Fact: There was never a constitutional right to abortion.
Roe v. Wade created a “right” to abortion by appealing to a “right to privacy,” another right that isn’t found in the Constitution. Even abortion advocates and scholars, including the late Justice Ruth Bader Ginsburg, have recognized that Roe was poorly reasoned. Justice Ginsburg called it an “unnecessary” decision and “heavy-handed judicial intervention.”
In the Dobbs decision, Justice Alito noted that, in Roe, “even though the Constitution makes no mention of abortion, the Court held that it confers a broad right to obtain one.” This took the question of regulating abortion and protecting life away from the people and their elected representatives. What the Dobbs decision does is return this question back to the states.
Myth: The Dobbs decision will prevent women from getting care for miscarriages or ectopic pregnancies.
Fact: The Dobbs decision simply sends the question of regulating abortion back to the states. And when states pass laws protecting life by limiting abortion, it will not affect care for women experiencing miscarriages or ectopic pregnancies. Medical attention for these tragic pregnancy outcomes is health care, and—no matter how many times pro-abortion activists say otherwise—abortion is not health care.
An abortion is the deliberate, unnatural ending of the life of an unborn child. It’s dishonest and insensitive to lump abortion in with miscarriage, when a mother loses her unborn child due to natural causes. It’s also dishonest to lump abortion in with caring for an ectopic pregnancy. Even Planned Parenthood's own website states that treating an ectopic pregnancy is not the same as an abortion. There is no state law that considers a natural miscarriage or treatment for an ectopic pregnancy as an abortion.
As Dr. Christina Francis, a board-certified OBGYN and member of the American Association of Pro-Life Obstetricians and Gynecologists, has said, “I have never been prevented from being able to provide excellent health care to my patients and take care of these kind of conditions in pregnancy and that’s because the only intent of an abortion is to produce a dead baby. That’s not the intent when we intervene to save a woman’s life if she has a ruptured ectopic pregnancy or if she’s going through a miscarriage.”
Myth: Pro-life laws threaten to penalize women who seek abortion with jail time.
Fact: There are no laws, including trigger laws that were set to go into effect after the overturning of Roe v.

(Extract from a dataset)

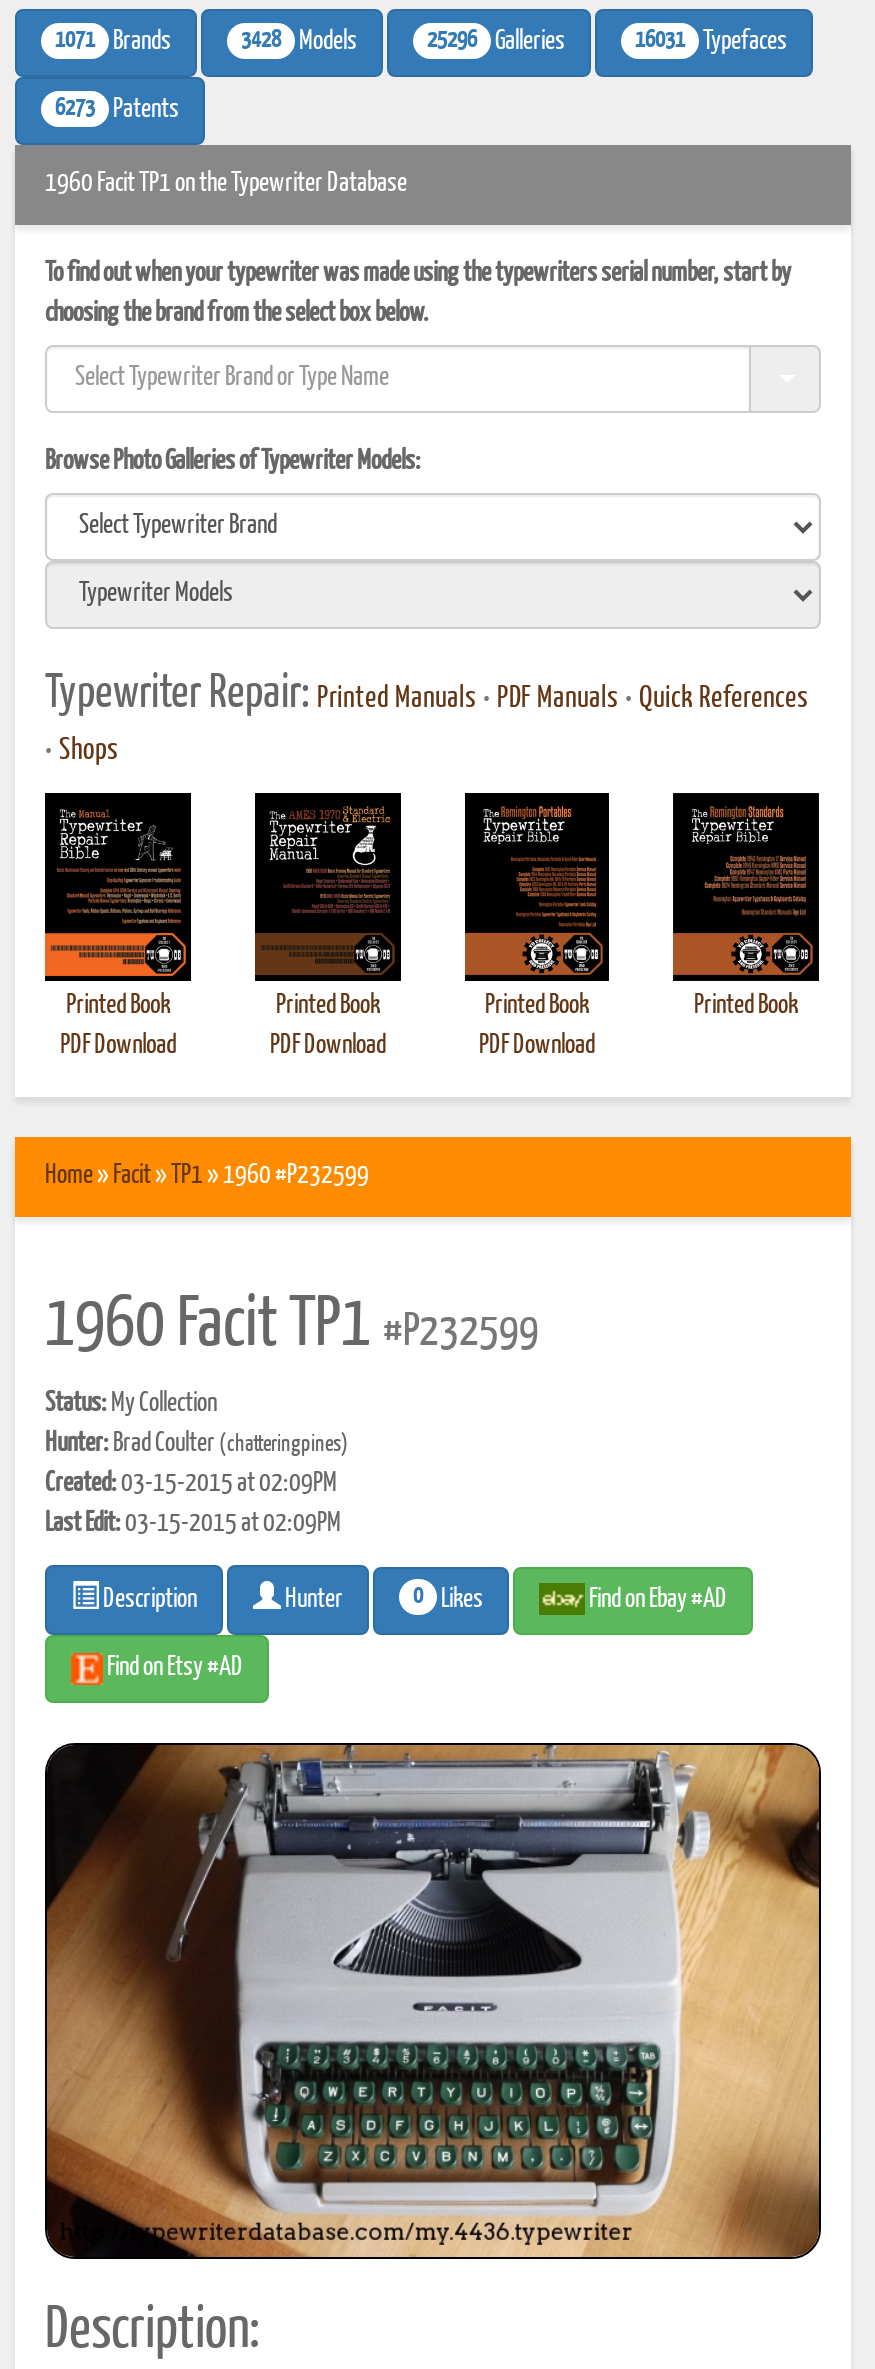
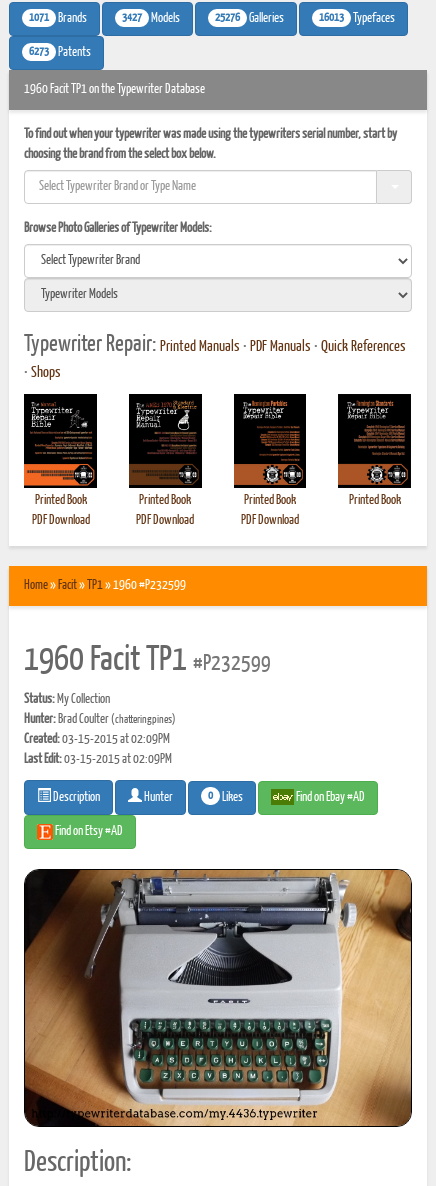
[241,28,357,55] 3428 Models -> [122,12,180,25] 3427 Models
[427,28,565,55] 25296 Galleries -> [215,12,284,25] 25276 Galleries
[635,28,787,55] 16031 Typefaces -> [319,12,395,25] 16013 Typefaces

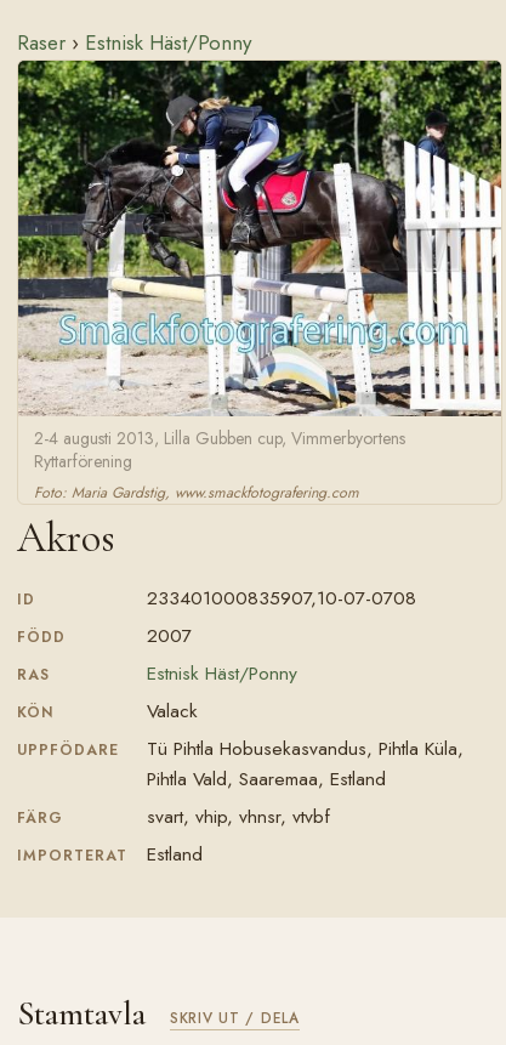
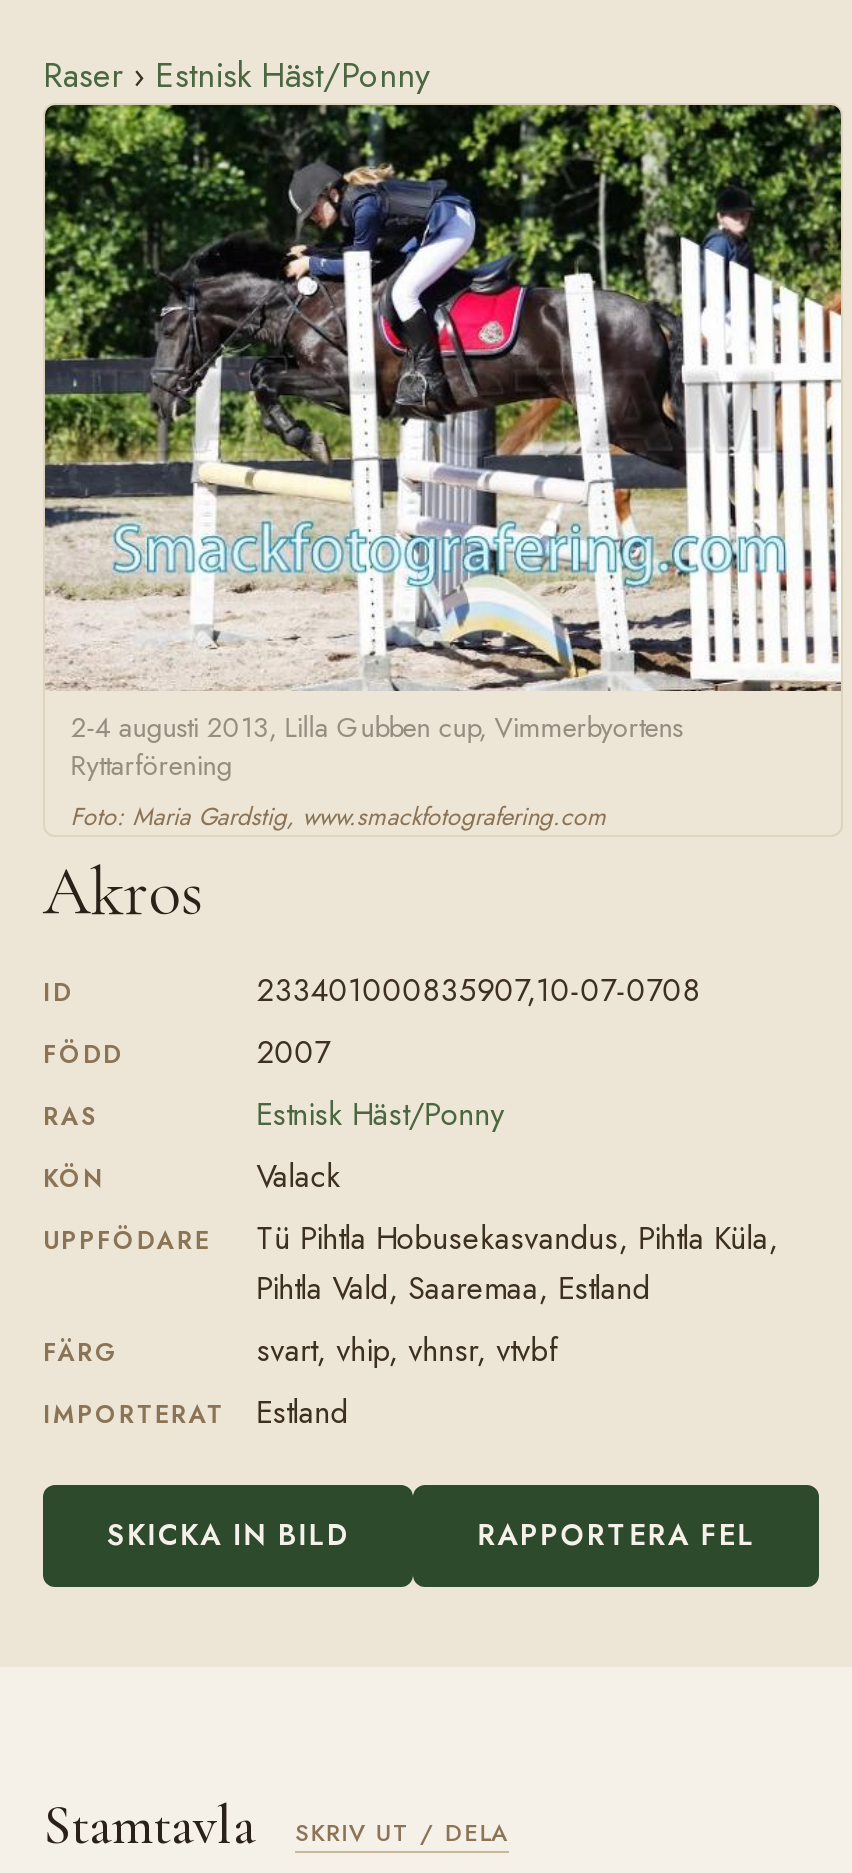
none -> [107,1515,756,1555] SKICKA IN BILD | RAPPORTERA FEL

Wade, that require jail time for women over abortion.
Alliance Defending Freedom and other pro-life organizations advocate for laws that expressly protect women, unborn children, and the medical profession. Many women resort to abortion because they feel afraid or because they feel it is their only choice. As a culture, we need to empower women to choose life, while holding abortionists responsible for knowingly taking a life.
Myth: The U.S. Supreme Court’s decision makes abortion illegal.
Fact: The Supreme Court has sent policymaking decisions about abortion back to the states. The Mississippi law at issue in the Dobbs case was a limit on abortions after 15 weeks gestation. By contrast, most European countries limit abortions after 12 weeks.